Amazon DocumentDB (with MongoDB compatibility) is a fast, scalable, highly available, and fully managed document database service that supports MongoDB workloads. The Amazon DocumentDB Migration Guide outlines three primary approaches for migrating from MongoDB to Amazon DocumentDB: offline, online, and hybrid. Although the migration guide refers to MongoDB, you can use the offline migration approach for Azure Cosmos DB as well. You can only use the offline approach for migrating Cosmos DB to Amazon DocumentDB, not the online and hybrid migration approaches.
In this post, I explain how you can use the Azure Cosmos DB to Amazon DocumentDB migration utility tool to migrate Azure Cosmos DB API for MongoDB (with v3.6 wire protocol) to Amazon DocumentDB using online migration approach.

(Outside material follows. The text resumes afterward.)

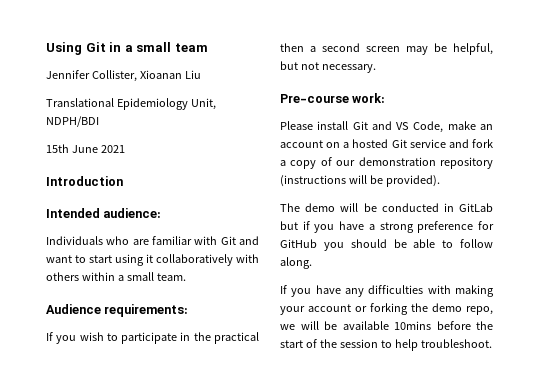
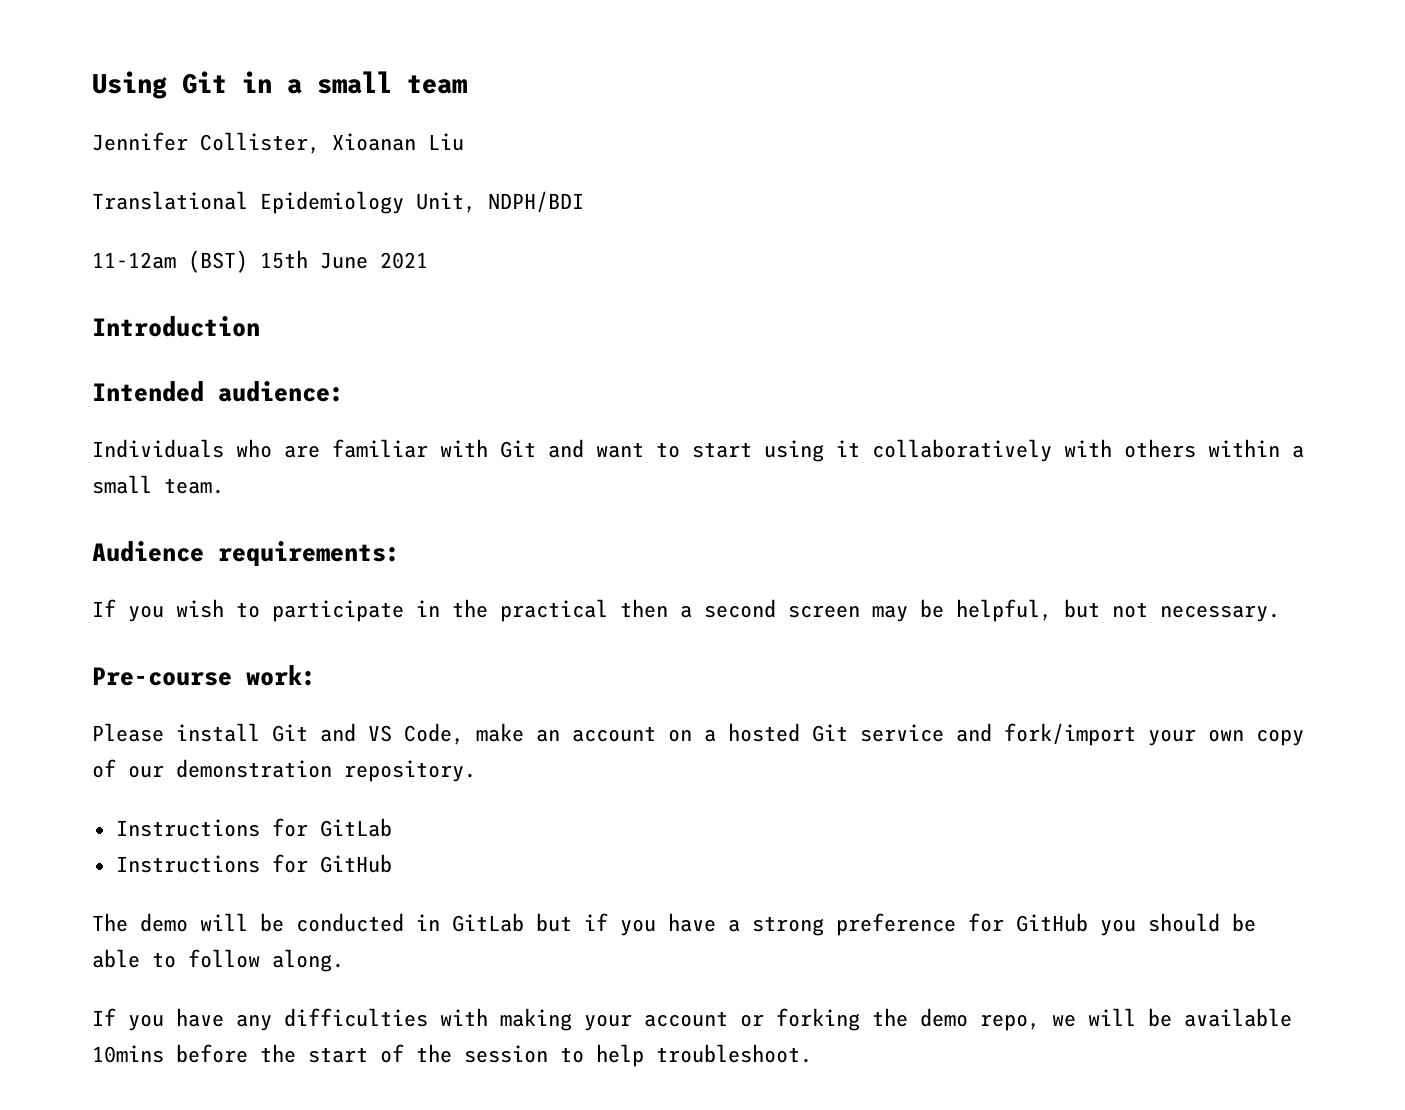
(99, 121) none -> [92,250,248,273] 11-12am (BST)
[472,139,493,148] [280,160,286,166] fork a -> [1004,723,1244,746] fork/import your own
[440,157,493,169] [280,175,440,187] repository (instructions will be provided). -> [344,760,476,782] [115,818,392,837] [115,854,392,873] repository. // Instructions for GitLab // Instructions for GitHub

The Azure Cosmos DB to Amazon DocumentDB migration utility tool is an application created to migrate a Cosmos DB database to Amazon DocumentDB with minimal downtime. The tool keeps the target Amazon DocumentDB cluster in sync with the source Cosmos DB until the client applications are cut over to the Amazon DocumentDB cluster. It uses the change feed in Azure Cosmos DB to record the changes and replay them on the Amazon DocumentDB cluster.
To accomplish this goal, I use the following services:
Amazon DocumentDB – Stores the data migrated from Cosmos DB
Amazon DynamoDB – Stores metadata and tracking information of change feed data
AWS Lambda – Captures and saves the change feed data from Cosmos DB
AWS Secrets Manager – Stores the database credentials for use by a Lambda function
Amazon Simple Queue Service (Amazon SQS) – Sends input to the Lambda functions
Amazon Simple Storage Service (Amazon S3) – Stores the change feed data in JSON format
A high-level overview of the migration process is as follows:
Prepare the environment for migration:
Create an Amazon Elastic Compute Cloud (Amazon EC2) instance.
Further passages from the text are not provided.